(WHAT YOU NEED TO DO):
The reply has to be a number alone, equal to how many lines in the entries below hold the string "kwatery".

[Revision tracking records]
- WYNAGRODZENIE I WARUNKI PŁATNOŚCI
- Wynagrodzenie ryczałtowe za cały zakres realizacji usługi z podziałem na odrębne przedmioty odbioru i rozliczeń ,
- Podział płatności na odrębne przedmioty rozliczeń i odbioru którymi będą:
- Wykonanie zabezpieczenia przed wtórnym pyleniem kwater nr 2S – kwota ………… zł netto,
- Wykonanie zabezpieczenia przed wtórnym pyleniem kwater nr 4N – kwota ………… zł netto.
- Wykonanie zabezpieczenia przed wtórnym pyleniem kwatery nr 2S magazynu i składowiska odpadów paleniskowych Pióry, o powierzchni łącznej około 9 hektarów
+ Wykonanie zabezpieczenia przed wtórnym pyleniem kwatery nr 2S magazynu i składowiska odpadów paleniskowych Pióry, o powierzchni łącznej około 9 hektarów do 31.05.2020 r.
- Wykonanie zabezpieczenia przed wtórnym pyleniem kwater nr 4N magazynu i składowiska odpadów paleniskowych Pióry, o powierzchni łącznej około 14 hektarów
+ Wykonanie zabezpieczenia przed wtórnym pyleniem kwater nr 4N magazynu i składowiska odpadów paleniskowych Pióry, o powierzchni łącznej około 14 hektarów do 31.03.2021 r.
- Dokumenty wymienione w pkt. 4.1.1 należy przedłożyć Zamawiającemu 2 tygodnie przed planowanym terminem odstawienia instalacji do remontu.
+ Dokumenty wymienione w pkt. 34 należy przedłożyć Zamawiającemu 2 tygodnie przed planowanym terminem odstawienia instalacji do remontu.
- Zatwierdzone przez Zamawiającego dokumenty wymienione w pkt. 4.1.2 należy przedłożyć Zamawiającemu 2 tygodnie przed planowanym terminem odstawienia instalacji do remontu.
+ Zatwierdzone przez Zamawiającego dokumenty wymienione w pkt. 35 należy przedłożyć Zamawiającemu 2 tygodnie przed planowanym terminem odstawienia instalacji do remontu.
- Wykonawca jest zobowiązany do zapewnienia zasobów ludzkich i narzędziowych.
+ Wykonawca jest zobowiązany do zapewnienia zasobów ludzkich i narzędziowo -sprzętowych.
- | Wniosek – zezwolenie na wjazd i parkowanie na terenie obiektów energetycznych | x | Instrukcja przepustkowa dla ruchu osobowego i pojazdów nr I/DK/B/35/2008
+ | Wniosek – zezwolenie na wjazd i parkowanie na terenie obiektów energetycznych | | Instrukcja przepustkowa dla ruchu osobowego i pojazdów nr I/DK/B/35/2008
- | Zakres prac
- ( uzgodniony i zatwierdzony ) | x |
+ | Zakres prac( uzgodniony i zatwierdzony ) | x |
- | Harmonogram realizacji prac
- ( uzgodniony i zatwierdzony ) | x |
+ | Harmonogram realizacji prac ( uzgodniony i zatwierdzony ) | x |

(SOLUTION TO THE PROBLEM):
2